What the task requires
Your task is to copy each line of the material below that includes "Dining".

Exercise materials
----

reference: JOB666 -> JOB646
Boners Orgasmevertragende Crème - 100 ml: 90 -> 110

----

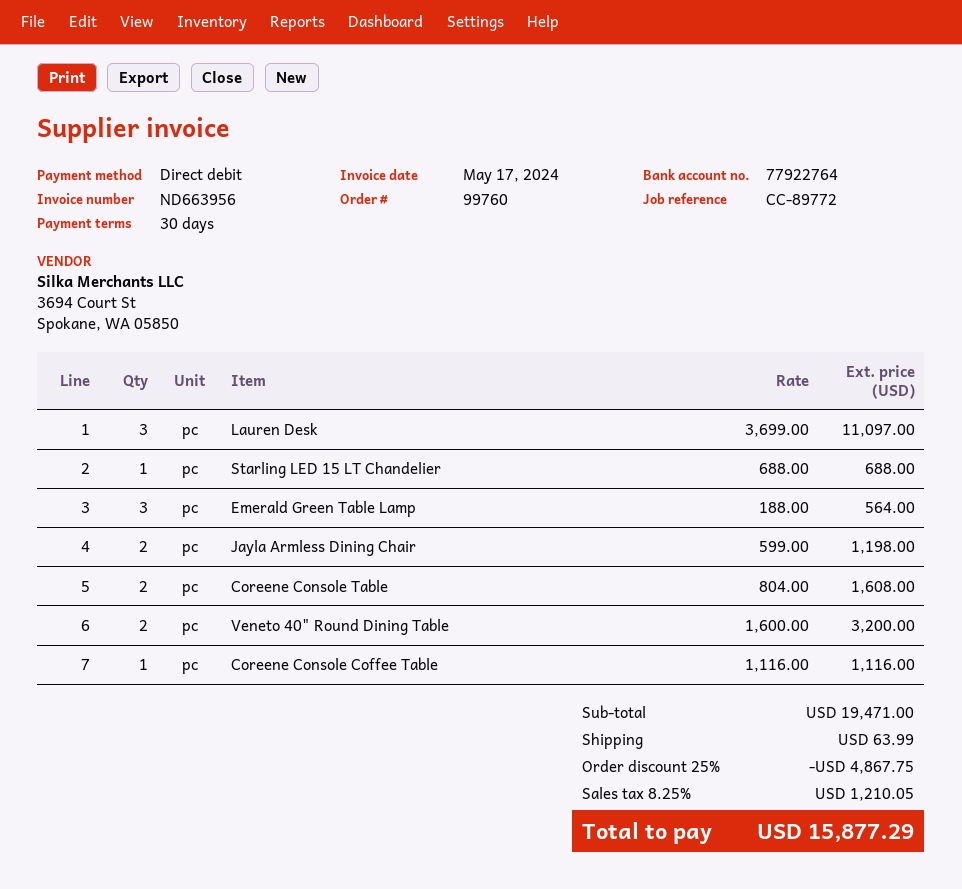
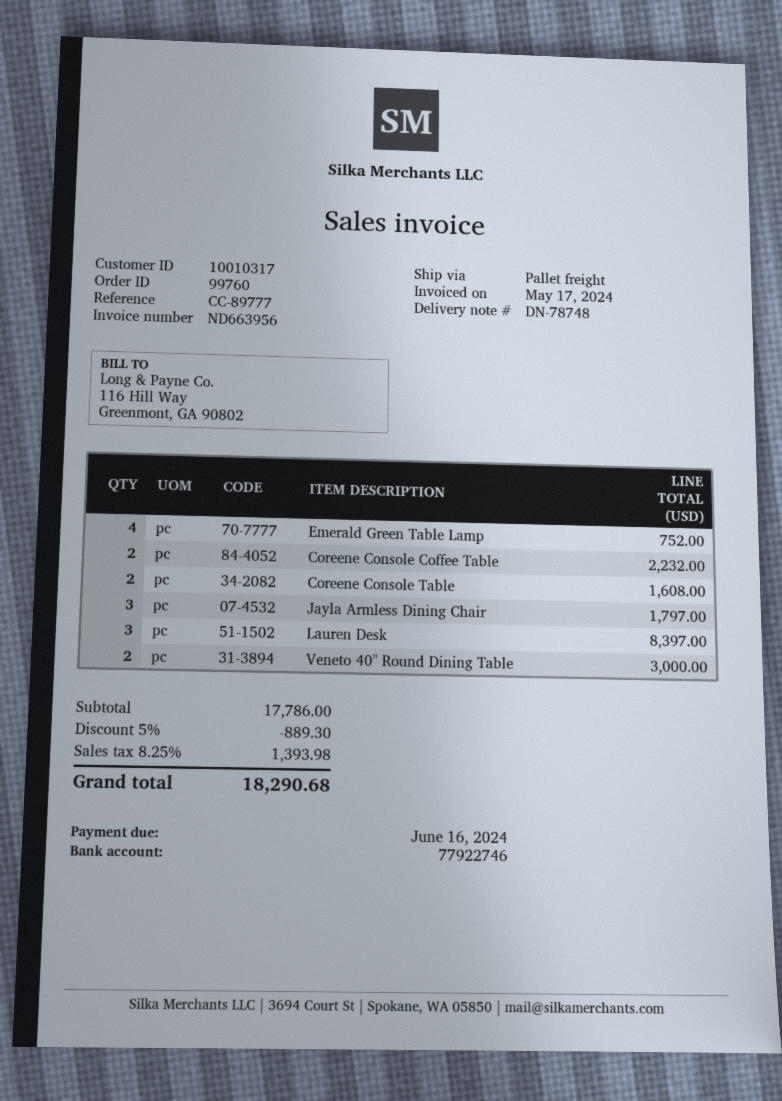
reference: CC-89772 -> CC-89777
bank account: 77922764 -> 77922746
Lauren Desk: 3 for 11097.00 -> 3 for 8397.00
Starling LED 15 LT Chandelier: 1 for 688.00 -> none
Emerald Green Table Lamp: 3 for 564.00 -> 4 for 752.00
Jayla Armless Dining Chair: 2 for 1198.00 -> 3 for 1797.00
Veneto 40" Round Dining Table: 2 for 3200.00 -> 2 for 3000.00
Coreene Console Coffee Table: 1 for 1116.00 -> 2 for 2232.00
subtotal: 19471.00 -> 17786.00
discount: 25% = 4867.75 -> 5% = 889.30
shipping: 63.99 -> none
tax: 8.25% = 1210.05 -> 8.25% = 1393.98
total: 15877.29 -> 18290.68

----

Task solution
Jayla Armless Dining Chair: 2 for 1198.00 -> 3 for 1797.00
Veneto 40" Round Dining Table: 2 for 3200.00 -> 2 for 3000.00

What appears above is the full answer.